To do: Return the lines from the start of the data through the line with "total: 13734.94 -> 11332.65". Include both of those lines and no others.

•••

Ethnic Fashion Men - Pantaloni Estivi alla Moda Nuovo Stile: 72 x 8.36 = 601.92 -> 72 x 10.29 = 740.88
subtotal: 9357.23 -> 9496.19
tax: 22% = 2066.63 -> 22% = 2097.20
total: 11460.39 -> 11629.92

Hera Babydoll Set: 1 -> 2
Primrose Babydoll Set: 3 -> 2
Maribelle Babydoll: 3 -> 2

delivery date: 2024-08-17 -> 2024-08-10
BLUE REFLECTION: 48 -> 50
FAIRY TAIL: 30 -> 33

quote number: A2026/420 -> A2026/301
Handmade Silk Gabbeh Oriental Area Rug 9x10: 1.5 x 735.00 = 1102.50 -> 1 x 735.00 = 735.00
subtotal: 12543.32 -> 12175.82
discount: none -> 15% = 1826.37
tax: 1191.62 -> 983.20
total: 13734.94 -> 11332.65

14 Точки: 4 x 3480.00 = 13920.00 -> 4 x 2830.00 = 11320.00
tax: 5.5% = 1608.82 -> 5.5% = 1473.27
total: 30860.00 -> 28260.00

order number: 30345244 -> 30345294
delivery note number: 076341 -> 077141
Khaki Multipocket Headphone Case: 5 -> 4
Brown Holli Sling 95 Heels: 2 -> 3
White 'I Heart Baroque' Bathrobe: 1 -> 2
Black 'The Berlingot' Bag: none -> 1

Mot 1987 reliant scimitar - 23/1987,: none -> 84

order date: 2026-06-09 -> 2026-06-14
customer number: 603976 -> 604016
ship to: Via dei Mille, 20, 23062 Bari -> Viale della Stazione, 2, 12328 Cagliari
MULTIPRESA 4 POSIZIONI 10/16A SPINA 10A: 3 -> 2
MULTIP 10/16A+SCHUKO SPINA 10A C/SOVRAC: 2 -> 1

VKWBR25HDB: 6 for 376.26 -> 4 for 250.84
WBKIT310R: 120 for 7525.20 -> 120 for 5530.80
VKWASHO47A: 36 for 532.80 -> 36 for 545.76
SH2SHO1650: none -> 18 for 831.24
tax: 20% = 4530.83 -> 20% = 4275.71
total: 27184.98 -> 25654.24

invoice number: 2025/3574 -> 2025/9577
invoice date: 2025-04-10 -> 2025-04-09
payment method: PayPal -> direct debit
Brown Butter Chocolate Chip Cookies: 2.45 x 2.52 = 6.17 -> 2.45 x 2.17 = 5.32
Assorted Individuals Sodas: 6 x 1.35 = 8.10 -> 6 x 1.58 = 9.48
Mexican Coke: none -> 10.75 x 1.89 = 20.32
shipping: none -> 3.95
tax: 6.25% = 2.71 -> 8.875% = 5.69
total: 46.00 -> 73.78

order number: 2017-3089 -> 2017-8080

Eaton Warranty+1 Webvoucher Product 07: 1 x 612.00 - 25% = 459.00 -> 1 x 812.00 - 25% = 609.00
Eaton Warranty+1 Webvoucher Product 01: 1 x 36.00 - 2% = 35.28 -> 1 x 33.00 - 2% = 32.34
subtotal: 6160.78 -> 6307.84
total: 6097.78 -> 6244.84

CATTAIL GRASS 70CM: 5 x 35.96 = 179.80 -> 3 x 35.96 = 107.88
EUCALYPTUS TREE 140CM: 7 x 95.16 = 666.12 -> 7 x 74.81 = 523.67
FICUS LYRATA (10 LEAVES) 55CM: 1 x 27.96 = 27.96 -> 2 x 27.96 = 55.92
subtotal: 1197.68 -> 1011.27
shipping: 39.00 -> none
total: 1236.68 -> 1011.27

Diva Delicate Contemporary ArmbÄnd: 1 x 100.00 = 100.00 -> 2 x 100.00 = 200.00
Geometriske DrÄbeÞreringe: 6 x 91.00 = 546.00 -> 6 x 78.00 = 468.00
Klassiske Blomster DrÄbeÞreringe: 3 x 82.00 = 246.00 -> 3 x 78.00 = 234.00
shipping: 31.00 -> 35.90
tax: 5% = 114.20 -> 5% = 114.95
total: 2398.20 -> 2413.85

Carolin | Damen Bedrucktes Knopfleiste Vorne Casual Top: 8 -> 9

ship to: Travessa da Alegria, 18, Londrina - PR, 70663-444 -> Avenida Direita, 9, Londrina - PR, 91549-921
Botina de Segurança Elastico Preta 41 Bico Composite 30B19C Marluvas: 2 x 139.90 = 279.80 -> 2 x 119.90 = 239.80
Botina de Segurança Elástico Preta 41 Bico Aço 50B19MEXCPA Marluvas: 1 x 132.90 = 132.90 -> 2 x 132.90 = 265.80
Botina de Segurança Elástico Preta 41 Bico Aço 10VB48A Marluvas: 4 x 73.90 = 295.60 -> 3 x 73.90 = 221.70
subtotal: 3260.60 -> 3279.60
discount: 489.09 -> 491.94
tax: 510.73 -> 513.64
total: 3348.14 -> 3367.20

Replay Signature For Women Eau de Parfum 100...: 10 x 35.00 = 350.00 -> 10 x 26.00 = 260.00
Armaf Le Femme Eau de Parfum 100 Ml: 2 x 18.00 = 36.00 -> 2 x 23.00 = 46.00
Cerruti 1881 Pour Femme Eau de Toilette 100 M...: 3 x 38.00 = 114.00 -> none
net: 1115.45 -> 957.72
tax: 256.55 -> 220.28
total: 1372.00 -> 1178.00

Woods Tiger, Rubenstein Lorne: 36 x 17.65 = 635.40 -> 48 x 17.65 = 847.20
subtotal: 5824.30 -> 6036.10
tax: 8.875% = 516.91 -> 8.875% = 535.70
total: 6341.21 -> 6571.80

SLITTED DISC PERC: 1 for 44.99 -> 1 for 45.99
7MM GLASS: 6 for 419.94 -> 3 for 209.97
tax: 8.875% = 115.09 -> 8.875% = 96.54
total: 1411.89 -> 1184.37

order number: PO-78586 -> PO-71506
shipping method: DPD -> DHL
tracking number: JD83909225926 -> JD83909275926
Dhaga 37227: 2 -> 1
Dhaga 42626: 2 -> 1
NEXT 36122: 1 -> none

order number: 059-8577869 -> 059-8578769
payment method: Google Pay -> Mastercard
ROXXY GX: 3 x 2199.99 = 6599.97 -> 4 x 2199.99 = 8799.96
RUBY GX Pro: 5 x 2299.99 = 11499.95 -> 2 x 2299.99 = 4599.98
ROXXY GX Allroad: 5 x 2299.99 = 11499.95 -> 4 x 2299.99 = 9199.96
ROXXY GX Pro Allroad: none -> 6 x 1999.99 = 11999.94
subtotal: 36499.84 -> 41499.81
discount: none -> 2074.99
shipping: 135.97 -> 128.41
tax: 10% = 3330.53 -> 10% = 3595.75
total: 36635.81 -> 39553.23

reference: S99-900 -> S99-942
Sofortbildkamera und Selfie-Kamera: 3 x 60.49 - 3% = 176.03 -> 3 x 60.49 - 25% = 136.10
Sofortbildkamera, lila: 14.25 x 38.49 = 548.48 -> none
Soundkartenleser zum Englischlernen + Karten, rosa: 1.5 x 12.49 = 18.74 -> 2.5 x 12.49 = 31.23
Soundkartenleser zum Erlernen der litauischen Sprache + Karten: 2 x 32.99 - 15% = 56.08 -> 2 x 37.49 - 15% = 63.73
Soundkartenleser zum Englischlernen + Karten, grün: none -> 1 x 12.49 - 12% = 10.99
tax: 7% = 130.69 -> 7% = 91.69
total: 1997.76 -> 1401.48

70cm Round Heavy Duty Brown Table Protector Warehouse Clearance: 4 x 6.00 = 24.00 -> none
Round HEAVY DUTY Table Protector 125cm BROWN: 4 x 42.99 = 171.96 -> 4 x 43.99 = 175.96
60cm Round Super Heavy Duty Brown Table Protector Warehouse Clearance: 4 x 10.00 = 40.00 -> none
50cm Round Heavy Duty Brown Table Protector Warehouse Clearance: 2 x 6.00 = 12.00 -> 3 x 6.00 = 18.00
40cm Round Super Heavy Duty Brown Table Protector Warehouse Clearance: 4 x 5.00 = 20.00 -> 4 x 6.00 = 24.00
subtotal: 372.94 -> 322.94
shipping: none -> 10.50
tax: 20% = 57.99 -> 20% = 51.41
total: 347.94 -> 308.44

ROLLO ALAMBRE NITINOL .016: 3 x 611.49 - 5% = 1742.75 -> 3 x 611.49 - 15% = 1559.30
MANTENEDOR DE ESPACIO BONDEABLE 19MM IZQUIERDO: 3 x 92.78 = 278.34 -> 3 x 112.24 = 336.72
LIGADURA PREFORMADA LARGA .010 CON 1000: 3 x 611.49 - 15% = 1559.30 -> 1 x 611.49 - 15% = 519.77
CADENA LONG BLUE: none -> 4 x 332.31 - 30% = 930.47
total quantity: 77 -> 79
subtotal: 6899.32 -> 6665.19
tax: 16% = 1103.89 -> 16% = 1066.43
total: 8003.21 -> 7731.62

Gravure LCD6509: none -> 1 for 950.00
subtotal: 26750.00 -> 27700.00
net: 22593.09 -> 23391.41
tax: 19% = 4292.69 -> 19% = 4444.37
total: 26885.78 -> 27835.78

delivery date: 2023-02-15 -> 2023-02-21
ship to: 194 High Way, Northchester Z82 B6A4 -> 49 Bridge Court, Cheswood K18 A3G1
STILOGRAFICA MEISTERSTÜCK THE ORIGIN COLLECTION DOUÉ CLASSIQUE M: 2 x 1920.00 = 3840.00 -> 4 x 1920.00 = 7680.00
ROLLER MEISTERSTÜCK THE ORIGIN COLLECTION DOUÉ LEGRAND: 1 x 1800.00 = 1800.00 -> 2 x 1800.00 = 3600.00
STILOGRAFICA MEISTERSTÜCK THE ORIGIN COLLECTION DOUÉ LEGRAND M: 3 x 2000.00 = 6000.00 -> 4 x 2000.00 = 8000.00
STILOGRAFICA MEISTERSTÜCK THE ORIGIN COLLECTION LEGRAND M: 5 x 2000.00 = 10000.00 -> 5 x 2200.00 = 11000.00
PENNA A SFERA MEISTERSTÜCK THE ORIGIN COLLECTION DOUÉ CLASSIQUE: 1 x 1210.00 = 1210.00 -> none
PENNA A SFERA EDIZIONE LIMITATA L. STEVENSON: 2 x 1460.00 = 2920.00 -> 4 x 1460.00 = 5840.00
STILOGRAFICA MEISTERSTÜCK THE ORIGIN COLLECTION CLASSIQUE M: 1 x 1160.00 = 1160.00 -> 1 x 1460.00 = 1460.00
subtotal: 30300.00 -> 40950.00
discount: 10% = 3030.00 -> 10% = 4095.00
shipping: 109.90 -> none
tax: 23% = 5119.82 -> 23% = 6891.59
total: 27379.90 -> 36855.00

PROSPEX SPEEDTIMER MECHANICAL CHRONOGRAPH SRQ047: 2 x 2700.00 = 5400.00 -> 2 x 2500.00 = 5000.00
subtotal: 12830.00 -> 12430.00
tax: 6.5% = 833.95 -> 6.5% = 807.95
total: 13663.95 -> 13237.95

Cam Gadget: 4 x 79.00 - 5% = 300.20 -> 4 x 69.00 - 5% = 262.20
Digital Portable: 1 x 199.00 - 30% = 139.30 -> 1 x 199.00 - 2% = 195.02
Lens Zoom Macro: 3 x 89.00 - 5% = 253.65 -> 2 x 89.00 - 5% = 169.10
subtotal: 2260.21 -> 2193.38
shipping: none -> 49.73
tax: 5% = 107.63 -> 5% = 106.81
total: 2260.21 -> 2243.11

•••

Task response:
Ethnic Fashion Men - Pantaloni Estivi alla Moda Nuovo Stile: 72 x 8.36 = 601.92 -> 72 x 10.29 = 740.88
subtotal: 9357.23 -> 9496.19
tax: 22% = 2066.63 -> 22% = 2097.20
total: 11460.39 -> 11629.92

Hera Babydoll Set: 1 -> 2
Primrose Babydoll Set: 3 -> 2
Maribelle Babydoll: 3 -> 2

delivery date: 2024-08-17 -> 2024-08-10
BLUE REFLECTION: 48 -> 50
FAIRY TAIL: 30 -> 33

quote number: A2026/420 -> A2026/301
Handmade Silk Gabbeh Oriental Area Rug 9x10: 1.5 x 735.00 = 1102.50 -> 1 x 735.00 = 735.00
subtotal: 12543.32 -> 12175.82
discount: none -> 15% = 1826.37
tax: 1191.62 -> 983.20
total: 13734.94 -> 11332.65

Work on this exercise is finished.